I was born, in the late 1950s, the son of a coal miner. We lived in a back-to-back terraced house with no real cultural influences. We had no electric sockets and shared an outside lavatory with seven other households. We had no books, no TV and nothing to play music on. What we did have was a fantastic community who looked out for each other. We lived in the same area of Nottingham where Alan Sillitoe hailed from, and I still find comfort and solace today reading his brilliant books, particularly his collection of short stories The Loneliness of the Long Distance Runner.
In the 1960s we moved to a new pit in a purpose-built mining village on the edge of the Vale of Belvoir. Things were looking up and we bought a radiogram. From then on music always filled our house and I fell in love with the Glam Rock music of the early 70s. Although I enjoyed Marc Bolan’s Get it On (‘you’re built like a car you got a hub cap diamond star halo’), the track that stood out for me was Slade’s Far, Far Away, where Noddy Holder listed the exotic places he’d been. It inspired me to want to see a bit of the world, but ambitions are never realised without action, and mine would have to wait.
I left school at 16 without sitting any exams and, following in my father’s footsteps, went down the pit. I didn’t last long, and the next two years saw me hired and fired from a succession of menial jobs. By then my father had abandoned the family and my mother was very ill. I was living a lawless and feral existence, ending up in prison in the late 70s for conspiracy to defraud. My role models were Jimmy Cooper from Quadrophenia and Swan from The Warriors. Both were desperate to break out of their miserable lives but, like me, had no idea how to do it.
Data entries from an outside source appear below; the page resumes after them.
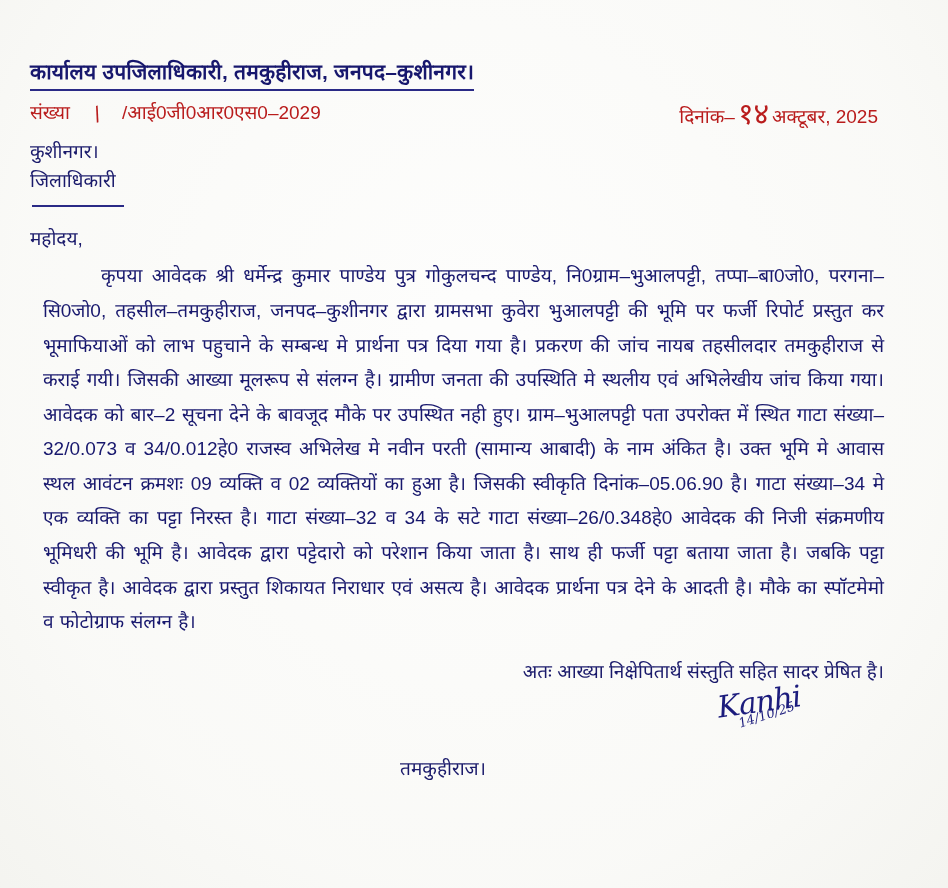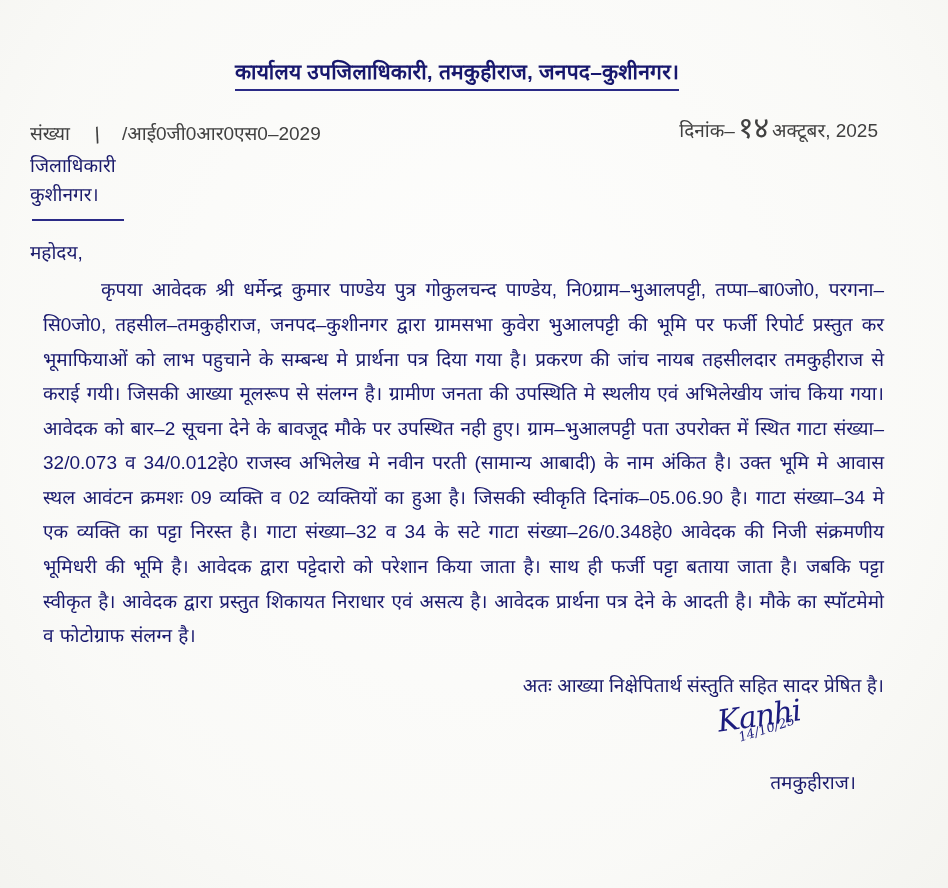--- a/index.html
+++ b/index.html
@@ -37,7 +37,6 @@
   }
 
   .office-title-wrap {
-    text-align: center;
     margin: 18px 0 0 0;
   }
   .office-title {

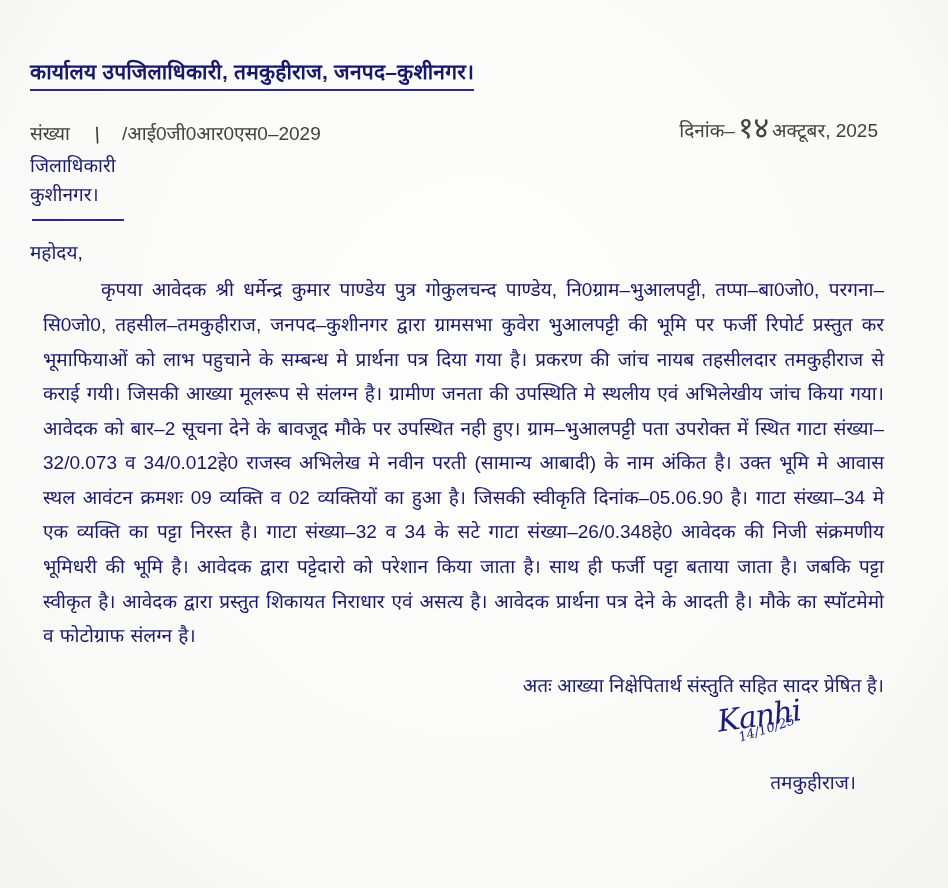--- a/index.html
+++ b/index.html
@@ -53,10 +53,9 @@
   .meta-row {
     display: flex;
     justify-content: space-between;
-    align-items: flex-end;
-    margin-top: 14px;
-    font-size: 19px;
-    color: #404040;
+    align-items: center;
+    font-size: 19px;
+    color: #b91c1c;
   }
   .meta-left {
     display: flex;

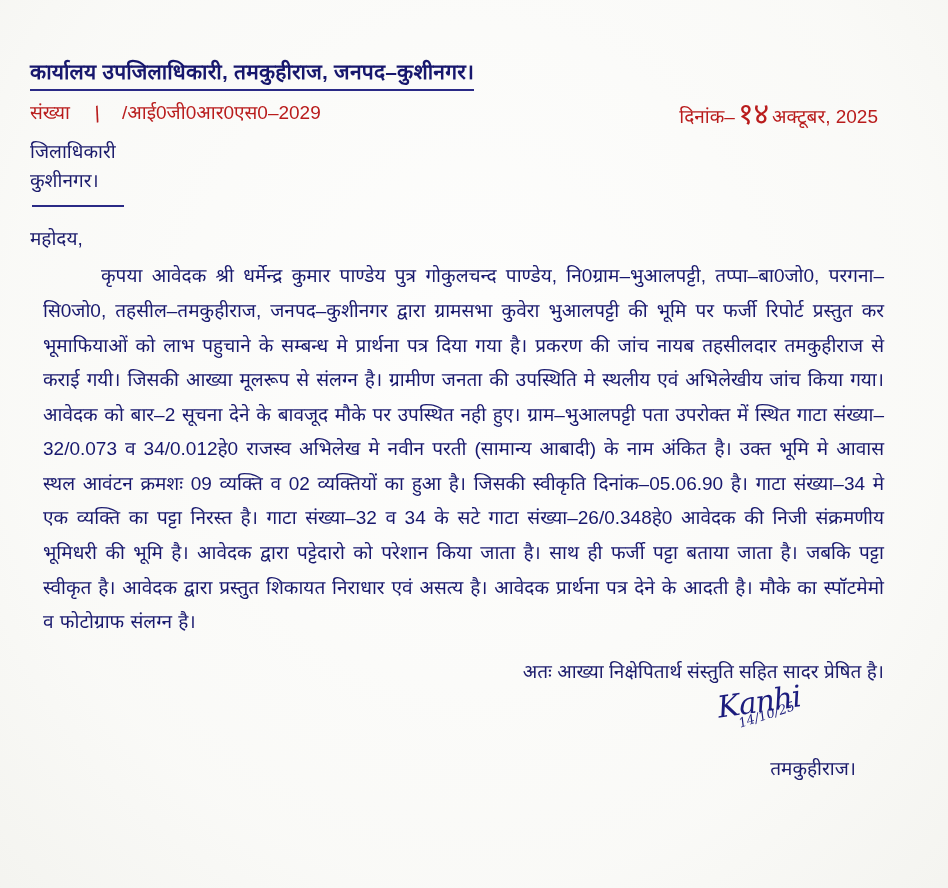--- a/index.html
+++ b/index.html
@@ -179,8 +179,8 @@
     </div>
 
     <div class="addressee">
+      <div>कुशीनगर।</div>
       <div>जिलाधिकारी</div>
-      <div>कुशीनगर।</div>
     </div>
 
     <div class="rule-short"></div>

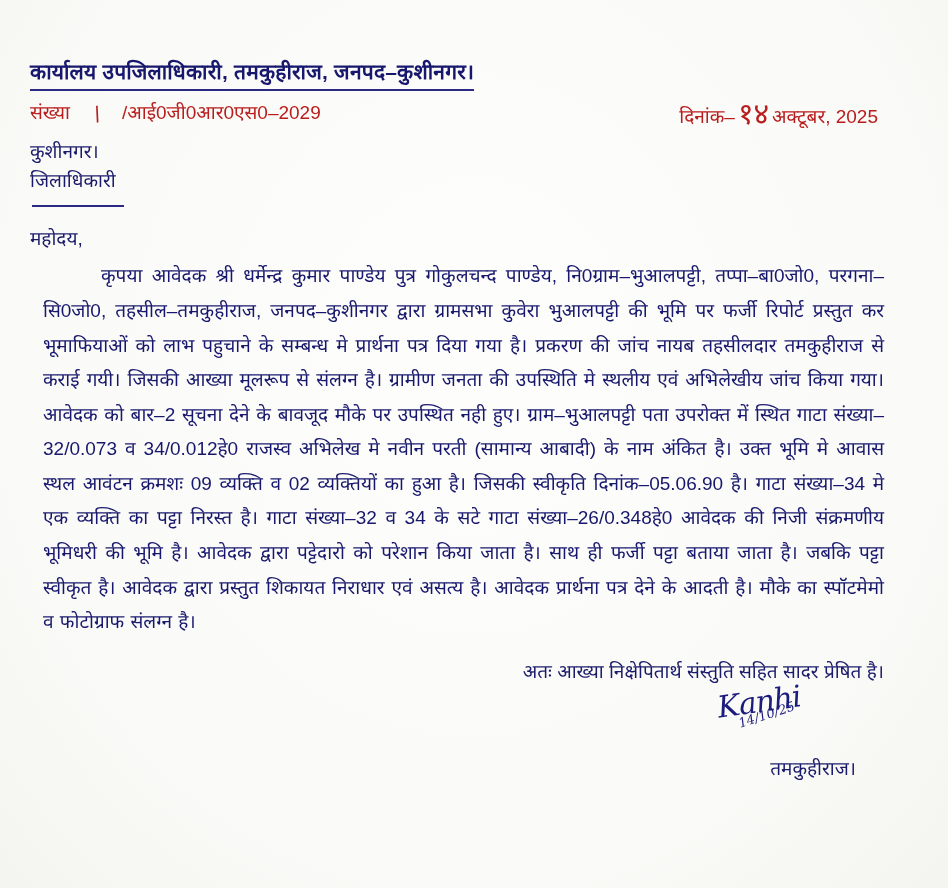--- a/index.html
+++ b/index.html
@@ -152,7 +152,7 @@
   .desig2 {
     font-size: 19px;
     margin-top: 26px;
-    text-align: right;
+    text-align: center;
     padding-right: 28px;
     white-space: nowrap;
   }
Reading Jack Kerouac’s On the Road, the scales fell from my eyes. Travel was the answer. All I saw was the carefree glamour of Dean Moriarty. I failed to spot the miserable pointlessness of his existence, until I started to live it myself. For the next two years I hitch-hiked throughout Europe, looking for odd jobs and usually failing to find them. After a few weeks I was back in London, sleeping rough. I couldn’t face going home a failure, so I headed for Nice. (If you’re going to be homeless I recommend the South of France over London.) It was a hand to mouth existence doing odd jobs and sleeping on the beach, but in retrospect it was a fantastic part of my life. I still have a print of Raoul Dufy’s La Promenade des Anglais to remind me of those halcyon days.
In 1980 I hitch-hiked to Madrid to see Nottingham Forest beat Hamburg in the European Cup Final. Nottingham Forest is in my bones. In my eclectic life the City Ground is an ever-fixed mark that transcends all changes. In Madrid I met up with some old mates. News from home was rare and it wasn’t good; my mother was seriously ill, so I returned home. After my father left my mother adopted Gloria Gaynor’s 1978 disco hit, I Will Survive as her anthem. Sadly, she didn’t, succumbing to cancer at the age of 40. To this day when I hear that song it brings tears to my eyes.
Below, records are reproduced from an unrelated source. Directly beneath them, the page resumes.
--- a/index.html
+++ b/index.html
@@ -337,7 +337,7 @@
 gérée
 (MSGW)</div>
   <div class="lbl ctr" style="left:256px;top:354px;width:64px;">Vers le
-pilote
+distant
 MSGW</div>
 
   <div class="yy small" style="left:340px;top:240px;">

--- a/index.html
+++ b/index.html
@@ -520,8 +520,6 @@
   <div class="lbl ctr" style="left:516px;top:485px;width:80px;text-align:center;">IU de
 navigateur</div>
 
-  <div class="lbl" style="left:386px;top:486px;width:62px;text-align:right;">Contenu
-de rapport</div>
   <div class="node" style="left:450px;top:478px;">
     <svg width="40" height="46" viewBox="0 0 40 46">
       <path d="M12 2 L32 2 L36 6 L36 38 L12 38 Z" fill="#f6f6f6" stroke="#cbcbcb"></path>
So back in Nottingham, aged 21, what to do next? I decided to become a barrister, and enrolled at a local college to sit my O levels. I financed myself by working evenings and weekends as a fork lift truck driver until they sacked me (the third employer to do so) when they discovered my criminal record. But it was the dawn of the New Romantic era and I adopted Talk Talk’s Life’s What You Make It as my mantra. My mother, who died the week before I sat my O levels, didn’t agree. ‘People like us don’t become barristers,’ she said, pouring scorn on my ambitions like Byron Mayo did to Zack in the inspirational 1982 film, An Officer and a Gentleman.
It was a long hard road to the Bar and to my delight and its credit, Inner Temple admitted me on the grounds that, ‘everyone deserves a second chance in life.’ It was tough at first, and for a time during my unpaid first six I found myself sleeping rough again, but this time I was on a mission. I have now been at the Bar for 30 years, specialising in criminal defence, and was made a silk in 2012. We only get one life and Talk Talk is absolutely right: life’s what you make it.
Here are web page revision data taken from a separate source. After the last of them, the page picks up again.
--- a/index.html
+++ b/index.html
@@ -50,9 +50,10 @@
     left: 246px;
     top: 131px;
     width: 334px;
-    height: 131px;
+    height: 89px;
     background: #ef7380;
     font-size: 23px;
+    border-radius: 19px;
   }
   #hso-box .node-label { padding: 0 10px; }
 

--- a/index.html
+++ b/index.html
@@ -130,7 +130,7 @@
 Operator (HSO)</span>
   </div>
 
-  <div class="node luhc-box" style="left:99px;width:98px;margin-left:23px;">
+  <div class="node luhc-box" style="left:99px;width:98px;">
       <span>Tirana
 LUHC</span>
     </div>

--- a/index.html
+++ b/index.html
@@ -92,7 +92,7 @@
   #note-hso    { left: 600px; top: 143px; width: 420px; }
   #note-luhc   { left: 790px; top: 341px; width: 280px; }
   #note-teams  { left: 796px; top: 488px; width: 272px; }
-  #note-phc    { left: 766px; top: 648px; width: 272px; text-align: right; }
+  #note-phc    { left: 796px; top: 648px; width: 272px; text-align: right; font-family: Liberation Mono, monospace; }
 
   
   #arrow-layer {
Gary Bell QC is a criminal defence lawyer at No5 Chambers. He has also had a successful stint as a stand-up comedian (crowned Midlands’ Comedian of the Year in 2008), qualified as a pilot in 2010 and in 2012 presented his own TV show, ‘The Legalizer’ on BBC1.
After the success of his autobiography, Animal QC (Monday Books, 2015) Gary teamed up with young writer Scott Kershaw to write legal thriller Beyond Reasonable Doubt (Bloomsbury/Raven Books, 2019), snapped up in a series deal and optioned by the BBC for a TV mini series. Its principal characters are the middle aged, hard bitten, cynical silk, Elliot Rook QC, and his protégé, the mixed-race pupil Zara Barnes. It is primarily a courtroom drama around a seemingly unwinnable murder trial at the Old Bailey but there is poetic license in terms of the background investigating Elliot and Zara get up to. Gary is currently working on a sequel.